[Information given]

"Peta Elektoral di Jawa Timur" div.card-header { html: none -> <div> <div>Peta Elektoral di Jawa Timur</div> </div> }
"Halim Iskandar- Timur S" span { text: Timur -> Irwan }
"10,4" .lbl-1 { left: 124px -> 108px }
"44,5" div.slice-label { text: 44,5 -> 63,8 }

[/Information given]
[Information given]

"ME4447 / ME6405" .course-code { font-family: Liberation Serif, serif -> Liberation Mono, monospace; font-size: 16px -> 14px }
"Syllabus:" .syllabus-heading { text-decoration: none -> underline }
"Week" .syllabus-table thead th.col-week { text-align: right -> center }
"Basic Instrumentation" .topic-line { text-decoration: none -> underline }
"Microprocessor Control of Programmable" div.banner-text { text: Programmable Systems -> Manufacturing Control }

[/Information given]

Work to be completed
Using the data above, reproduce exactly the lines between those holding "html: none ->" and "text: 44,5 ->", inclusive, and no others.

Problem solution
"Peta Elektoral di Jawa Timur" div.card-header { html: none -> <div> <div>Peta Elektoral di Jawa Timur</div> </div> }
"Halim Iskandar- Timur S" span { text: Timur -> Irwan }
"10,4" .lbl-1 { left: 124px -> 108px }
"44,5" div.slice-label { text: 44,5 -> 63,8 }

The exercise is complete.